= Puffkins =

Stuffed toy line

Puffkins is a series of spherical stuffed animals distributed by Lisle, Illinois-based Swibco. It was introduced in 1997 as a competitor to Beanie Babies. Puffkins are sold with a tag containing a birthdate and poem, and like Beanie Babies, the toys have new designs introduced and other designs retired. Although Puffkins were retired in 2002, Swibco re-introduced the line as Puffkins 2 in 2007 with mostly the same design.

==History==
Swibco, a toy company based in Lisle, Illinois, introduced the Puffkins line on May 24, 1997. Thirteen different Puffkins designs were released on that day. Like Beanie Babies, every Puffkin wore a heart-shaped swing tag bearing a name, poem and birth date, and various designs were retired and introduced periodically.

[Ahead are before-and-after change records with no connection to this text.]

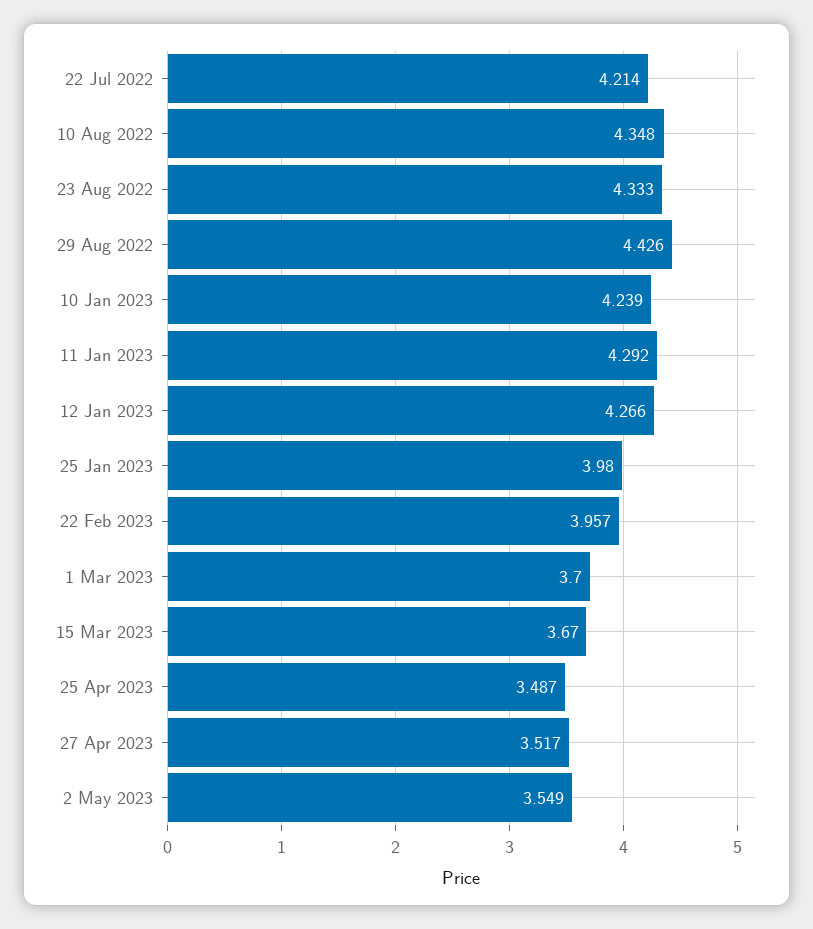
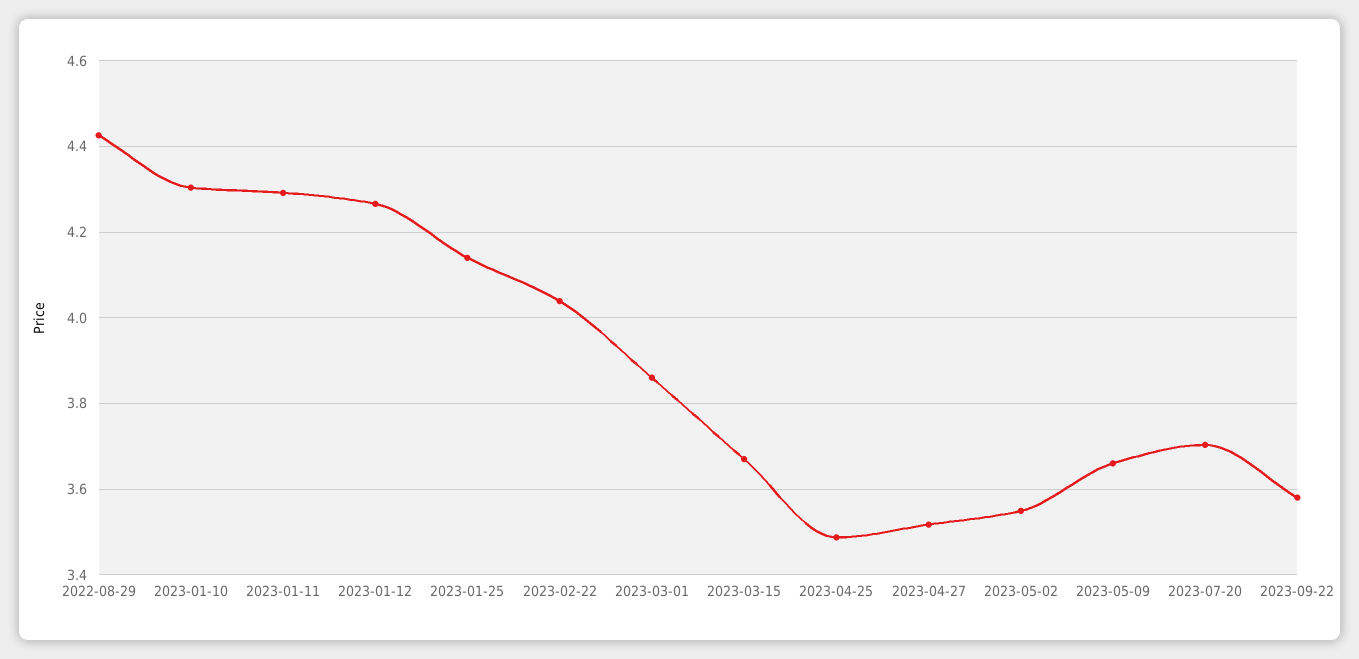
22 Jul 2022: 4.214 -> none
10 Aug 2022: 4.348 -> none
23 Aug 2022: 4.333 -> none
10 Jan 2023: 4.239 -> 4.3
25 Jan 2023: 3.98 -> 4.14
22 Feb 2023: 3.957 -> 4.04
1 Mar 2023: 3.7 -> 3.86
2023-05-09: none -> 3.66
2023-07-20: none -> 3.7
2023-09-22: none -> 3.58

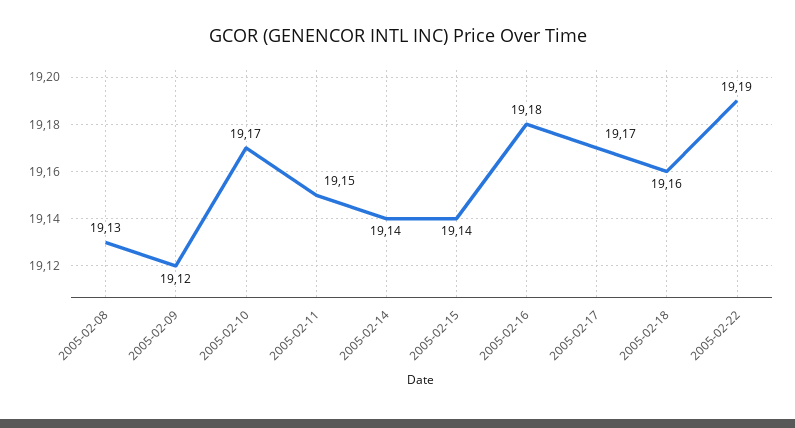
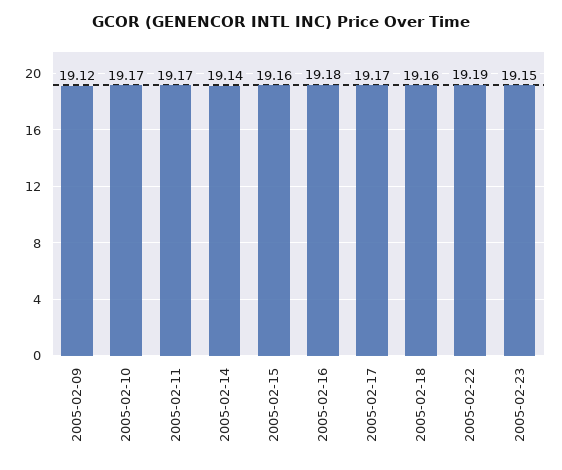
2005-02-08: 19.13 -> none
2005-02-11: 19.15 -> 19.17
2005-02-15: 19.14 -> 19.16
2005-02-23: none -> 19.15

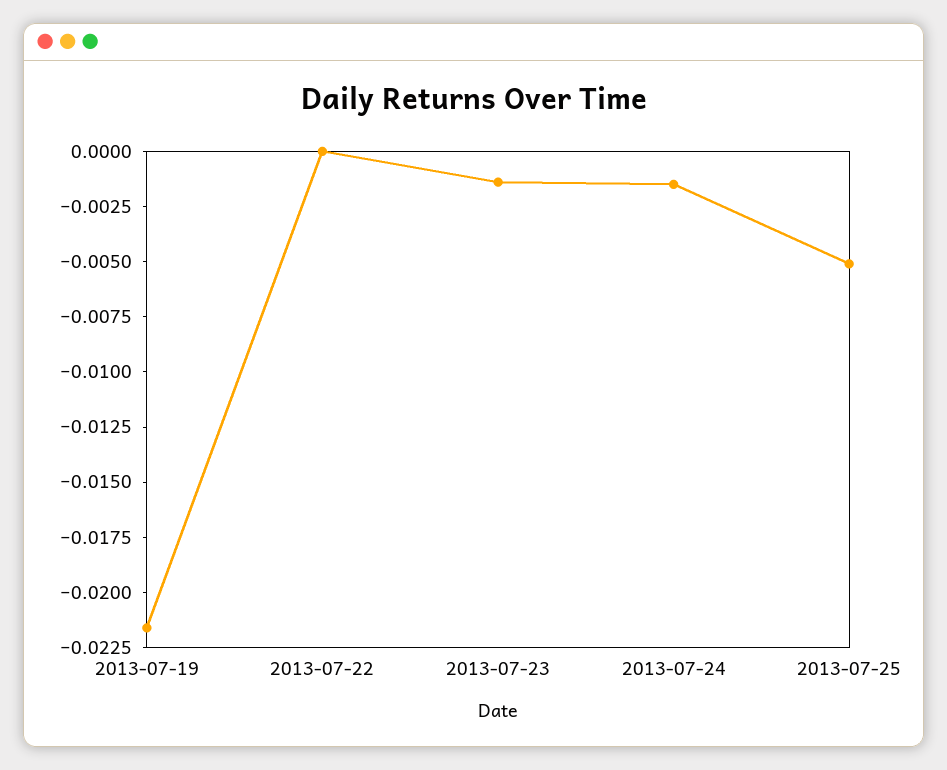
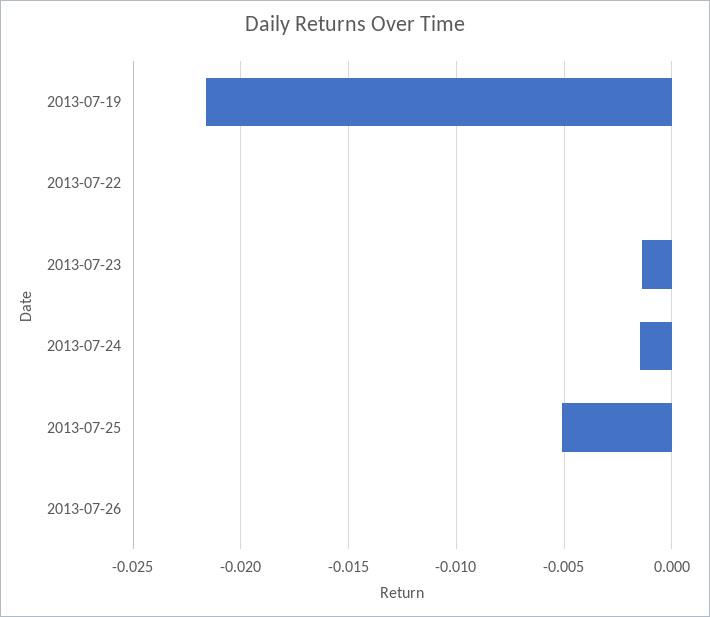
2013-07-26: none -> 0

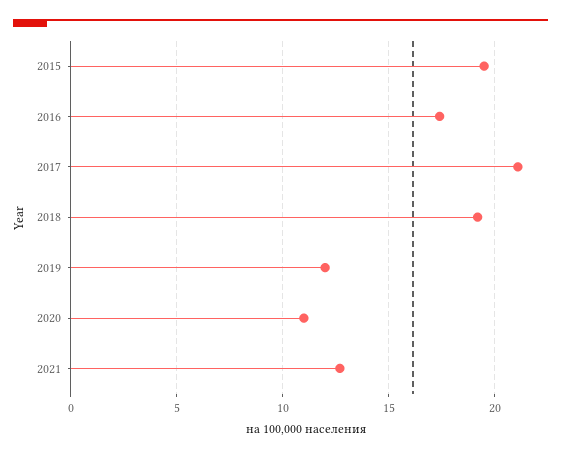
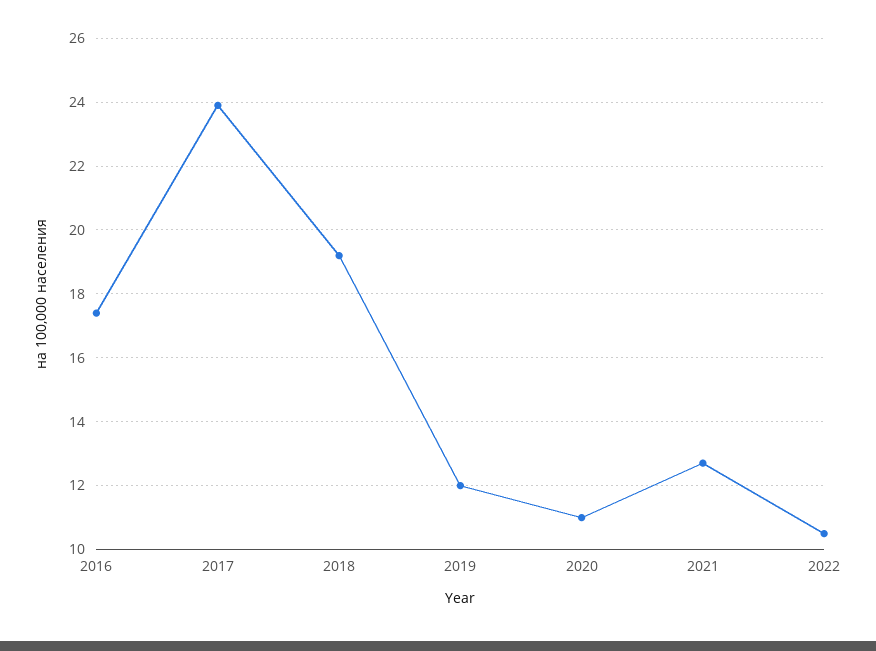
2015: 19.5 -> none
2017: 21 -> 24
2022: none -> 10.5

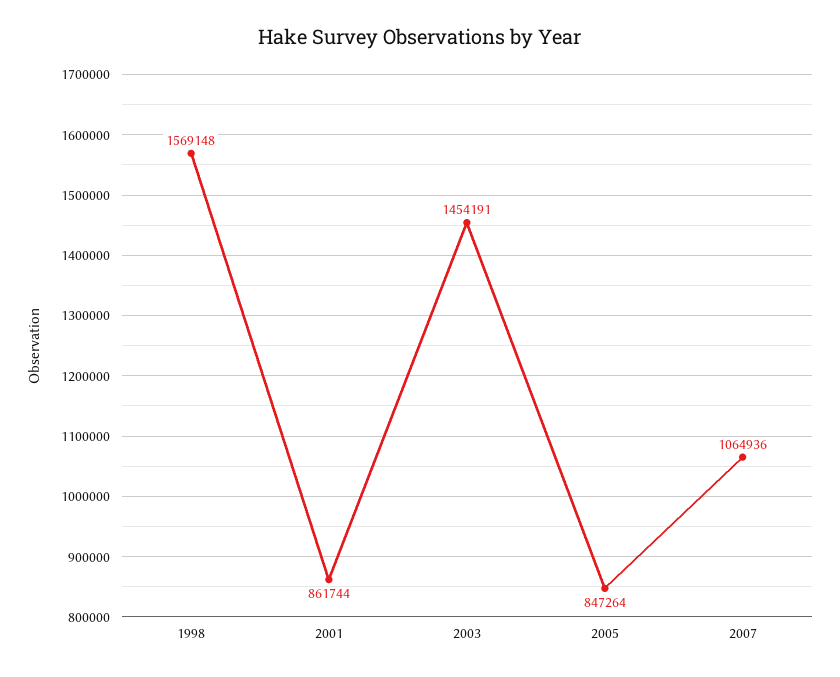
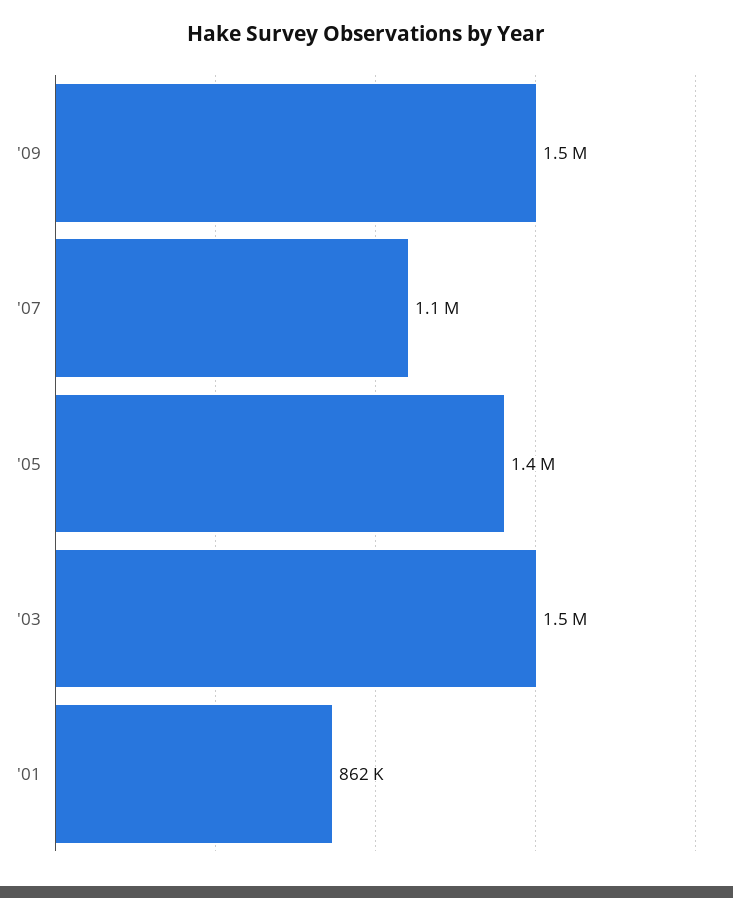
1998: 1569148 -> none
2005: 847264 -> 1400000
'09: none -> 1500000

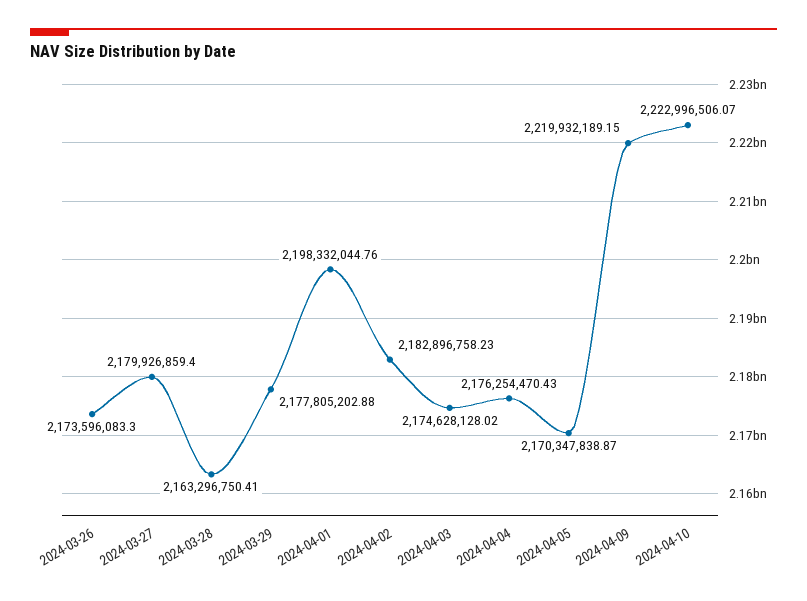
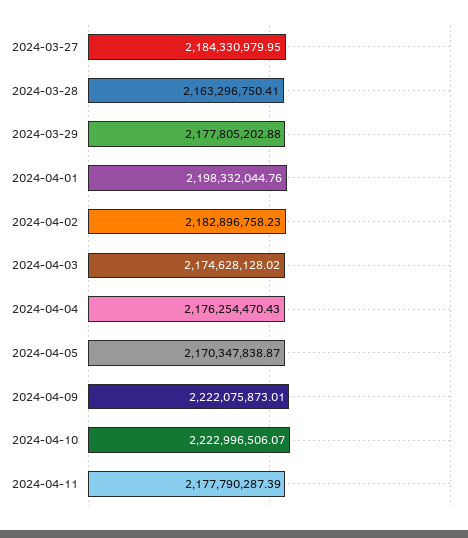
2024-03-26: 2173596083.3 -> none
2024-03-27: 2179926859.4 -> 2184330979.95
2024-04-09: 2219932189.15 -> 2222075873.01
2024-04-11: none -> 2177790287.39

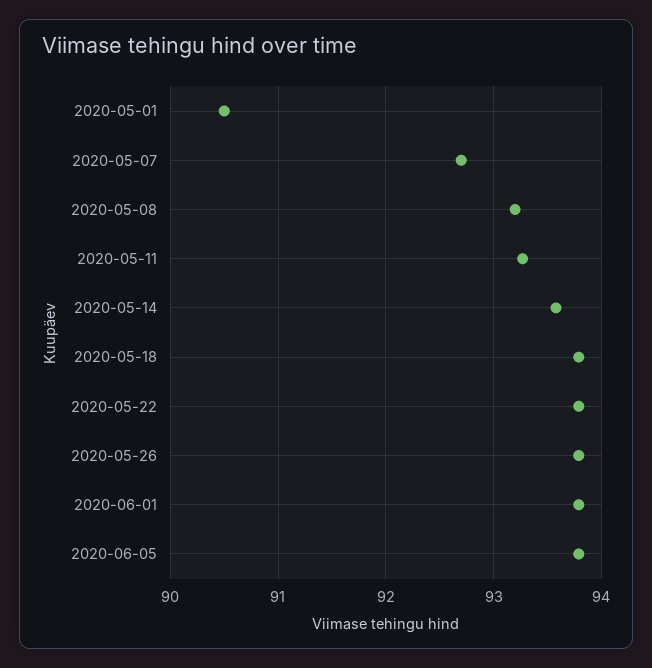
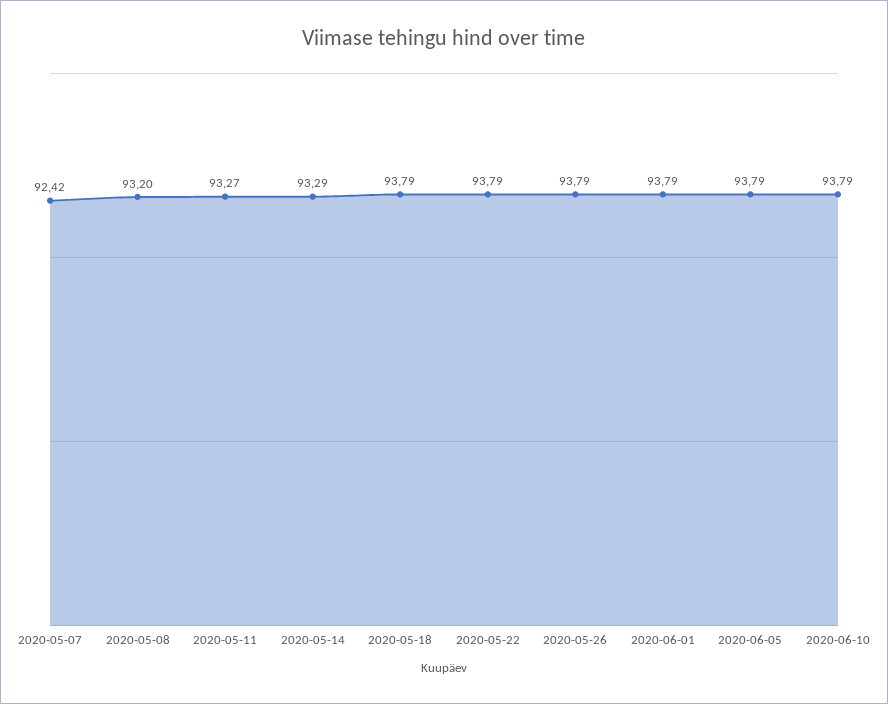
2020-05-01: 90.5 -> none
2020-05-07: 92.7 -> 92.42
2020-05-14: 93.6 -> 93.29
2020-06-10: none -> 93.79

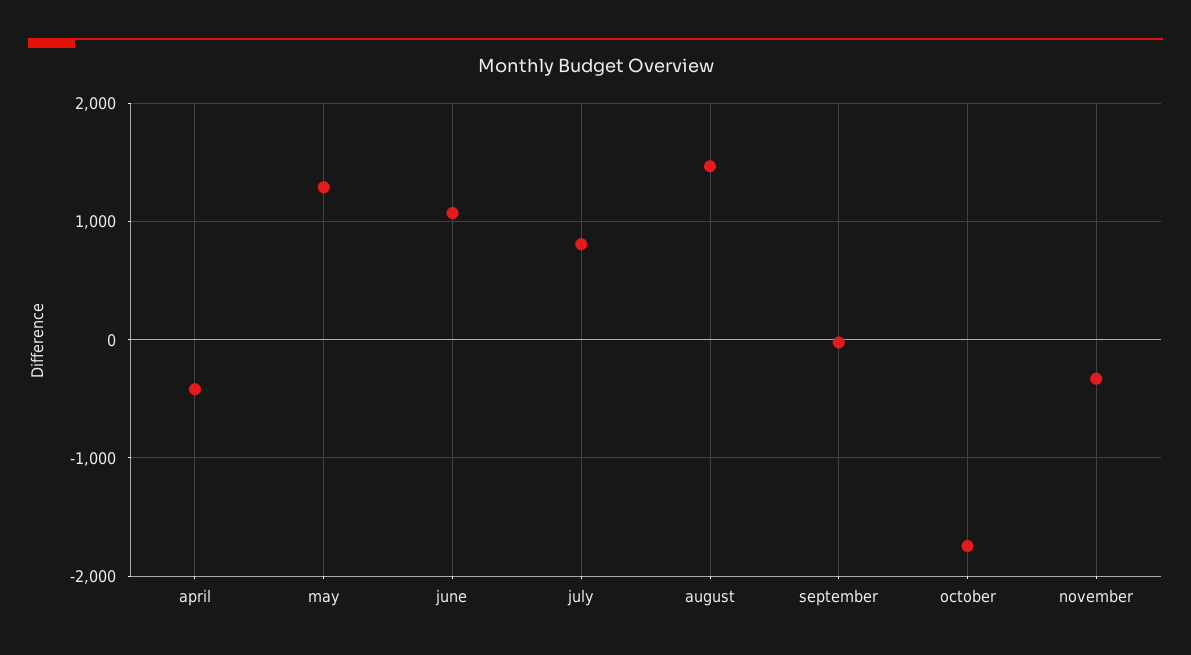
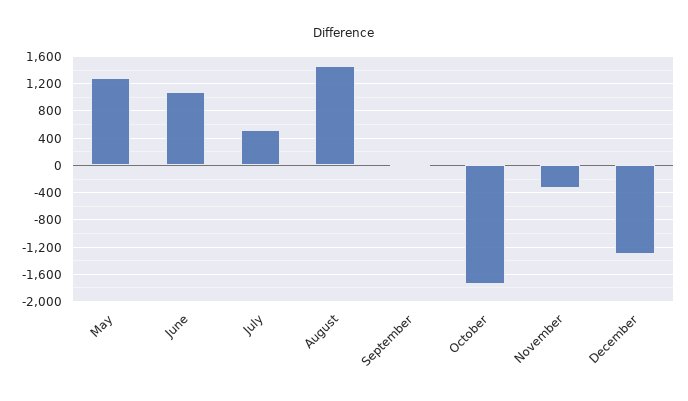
april: -400 -> none
july: 800 -> 500
December: none -> -1300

Certain designs of the toys were also considered more valuable, usually because of a low production number or a rarely seen color variation. The most valuable was a white tiger named Snowball; the first Puffkin to be retired, its original design sold for as high as $150. Puffkins are designed in a spherical form without arms, and measure about 6 in in diameter, with a smaller keyring variation measuring 4 in. Swibco retired the Puffkins line in 2002, but restarted the toy line in 2007 under the name Puffkins 2, which feature largely the same design but are made of a softer material.